Exercise description
Begin with the line below holding "color: #6d28d9 ->" and go on through the line holding "font-weight: none ->", duplicating each line exactly and leaving out pictures.

Data provided
Segment Open
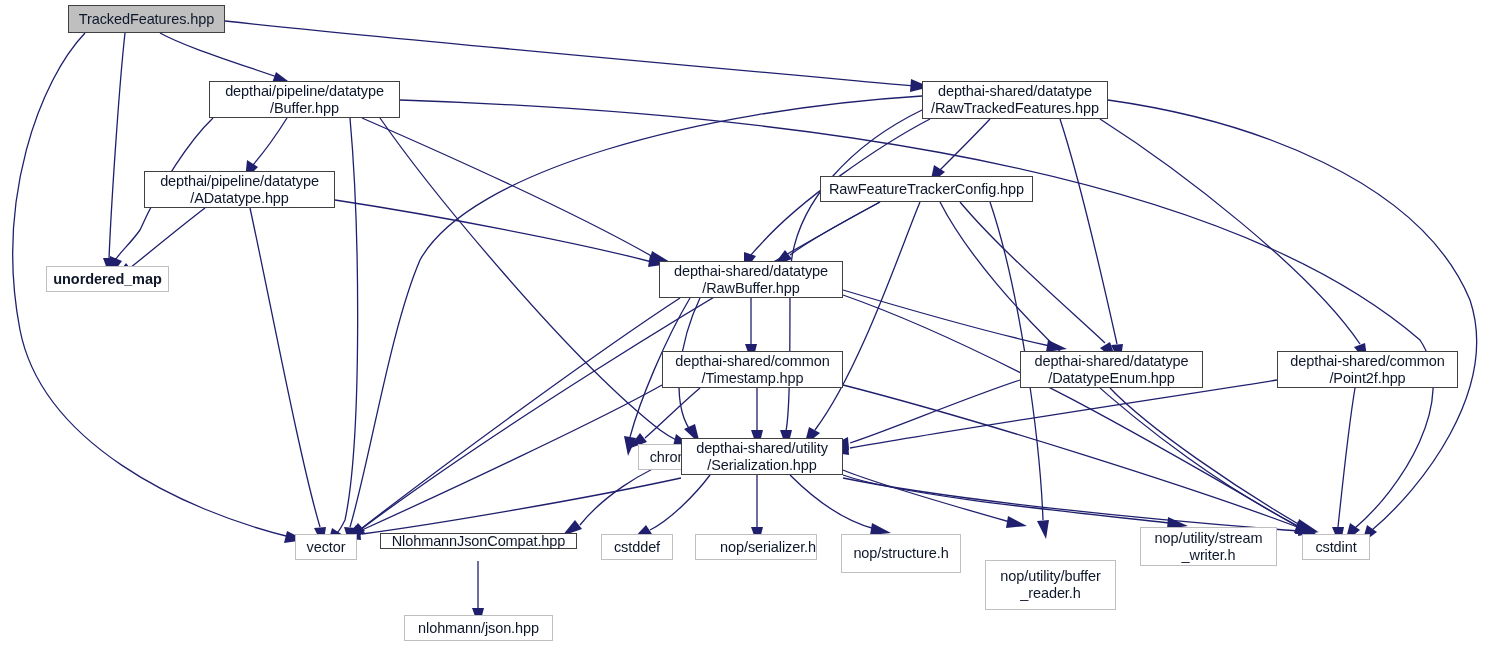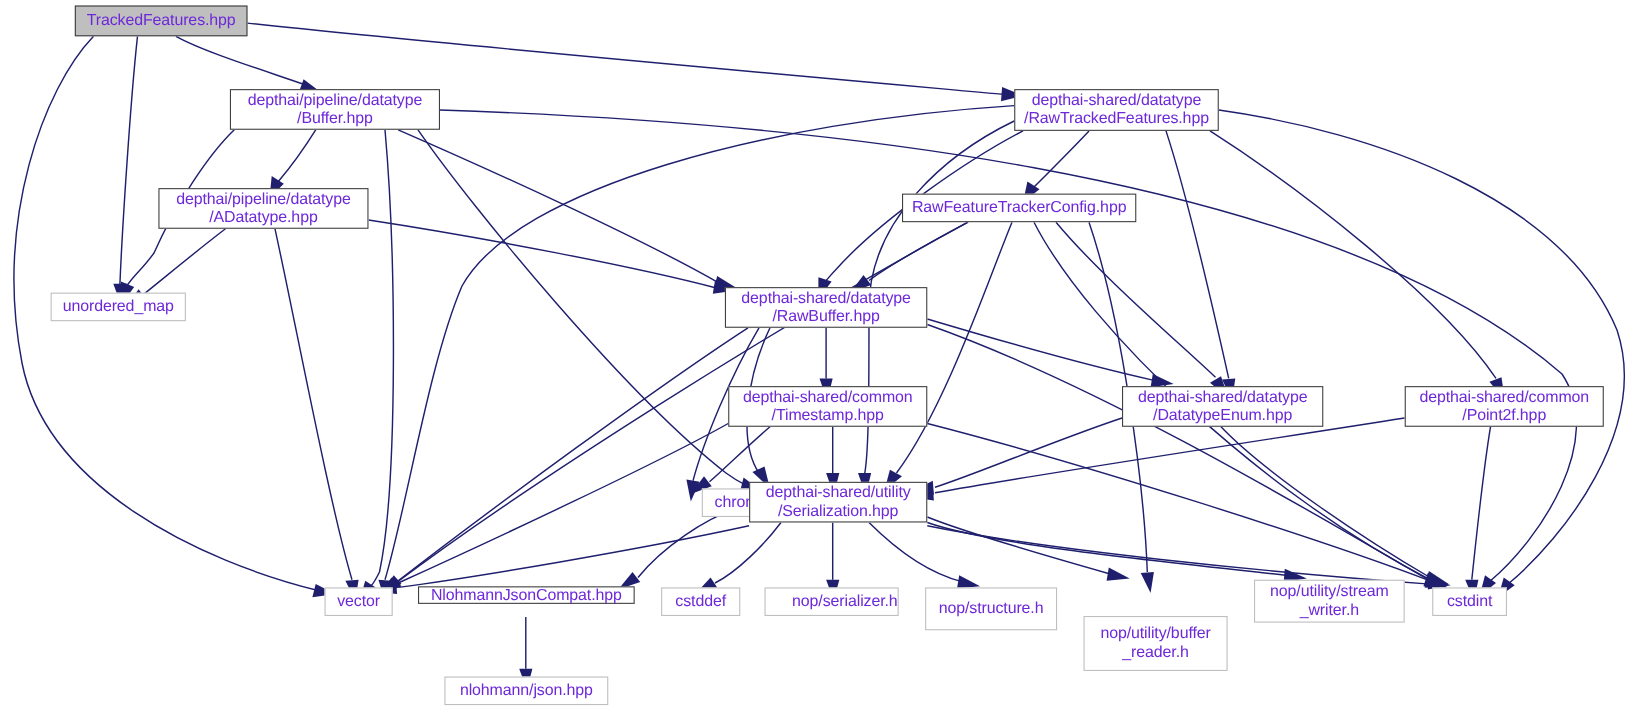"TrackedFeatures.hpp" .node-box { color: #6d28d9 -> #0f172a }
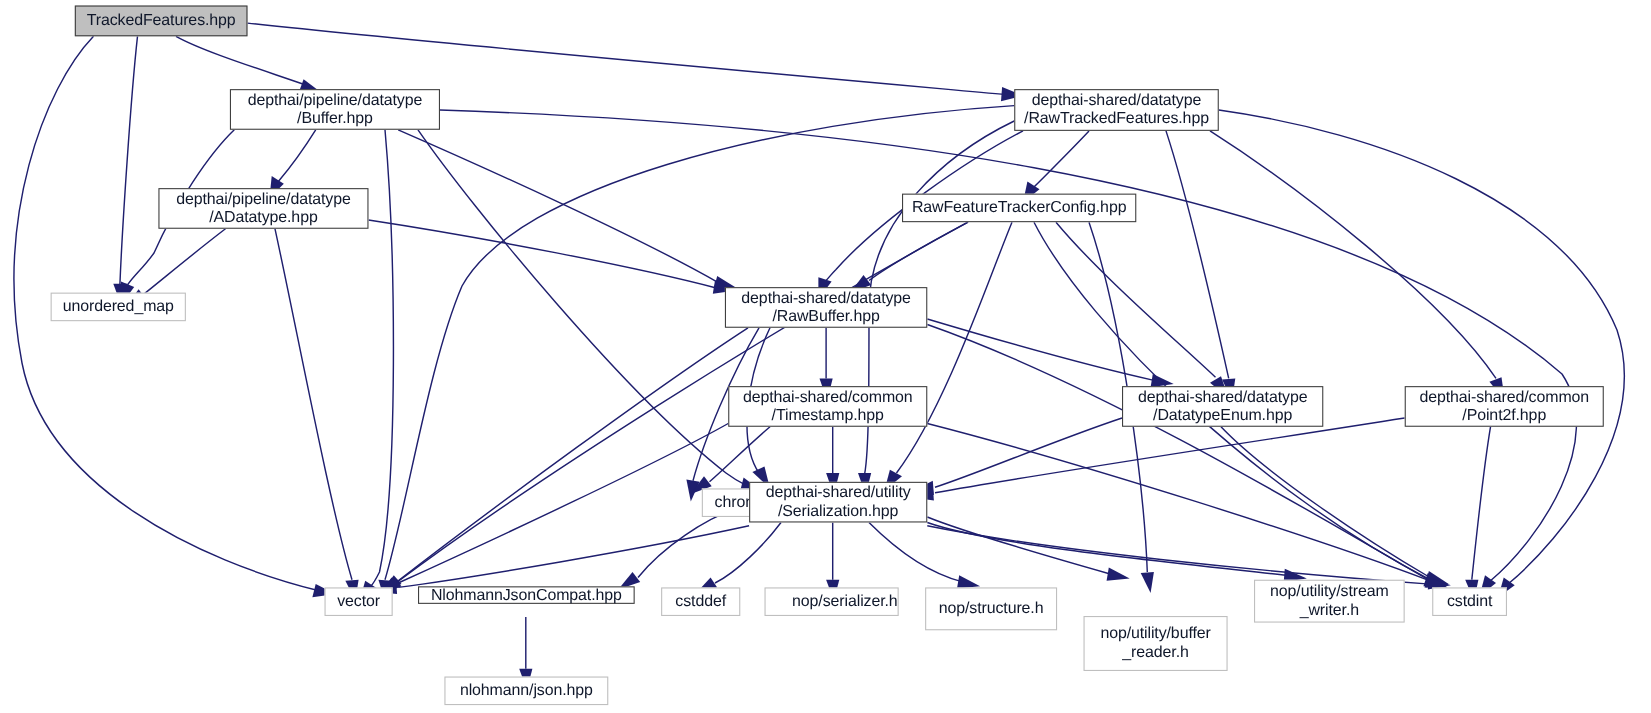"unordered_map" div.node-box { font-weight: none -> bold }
Segment Closed
Segment Open
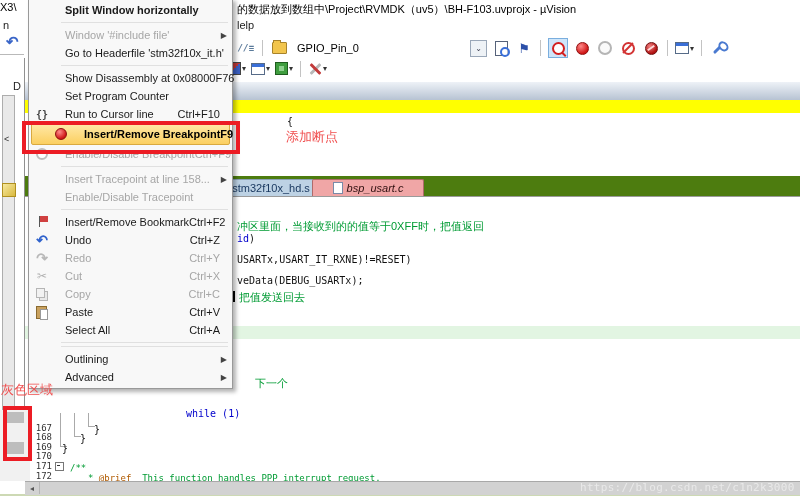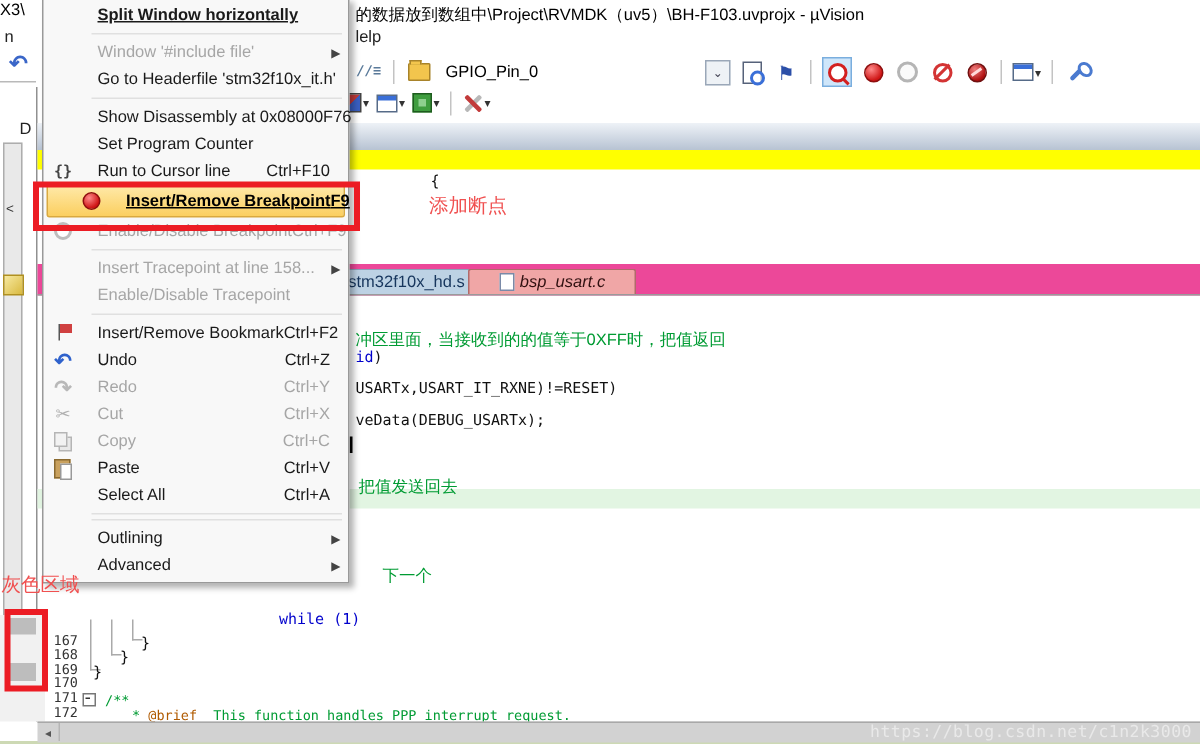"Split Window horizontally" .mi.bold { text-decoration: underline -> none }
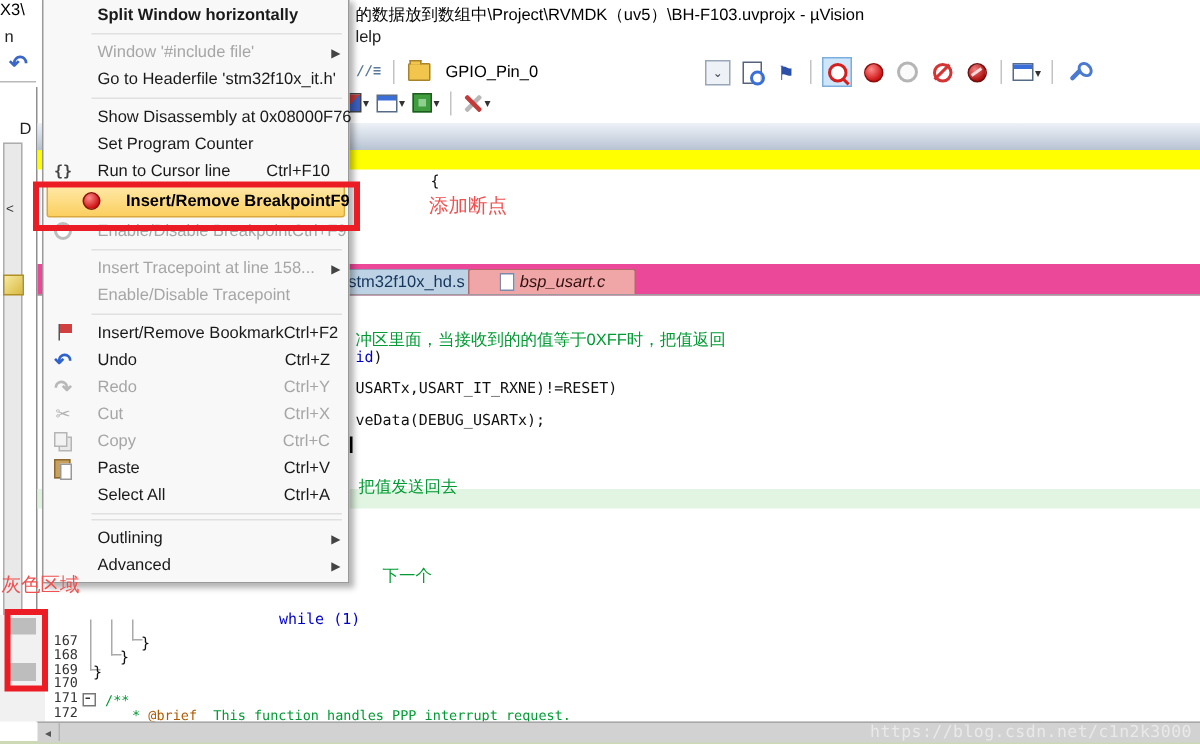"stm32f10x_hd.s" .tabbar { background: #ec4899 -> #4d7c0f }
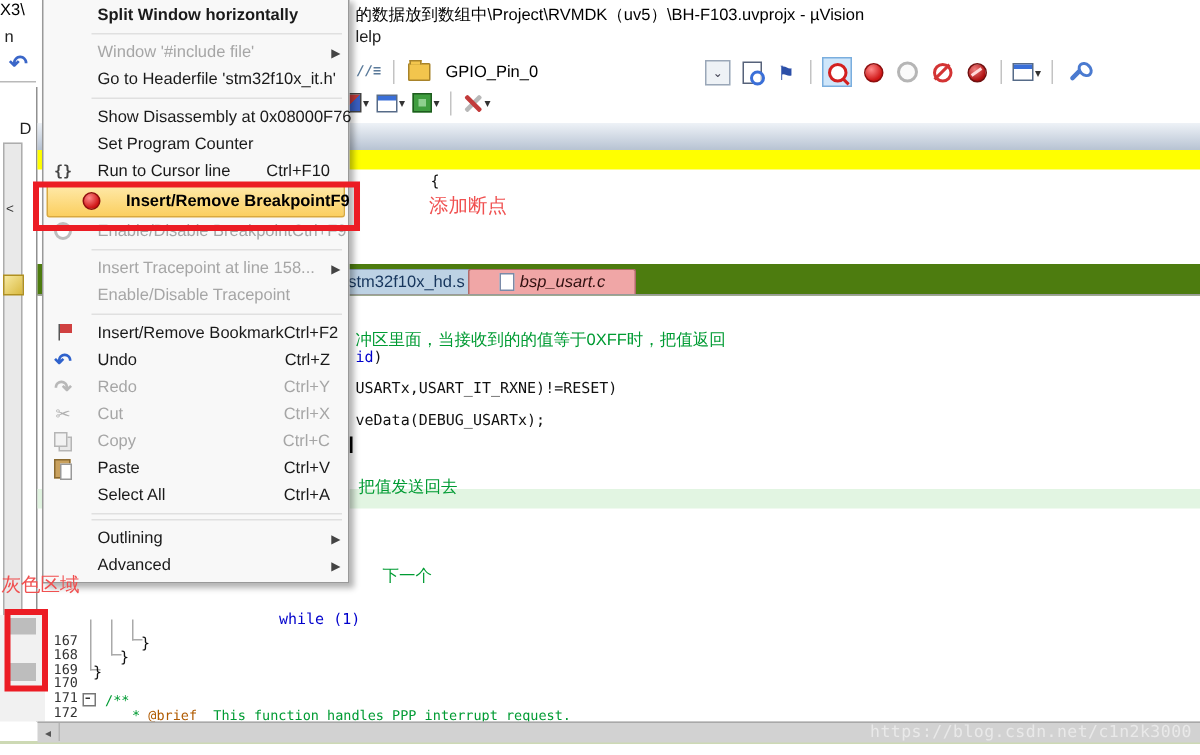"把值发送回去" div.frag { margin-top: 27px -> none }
Segment Closed
Exercise answer
"TrackedFeatures.hpp" .node-box { color: #6d28d9 -> #0f172a }
"unordered_map" div.node-box { font-weight: none -> bold }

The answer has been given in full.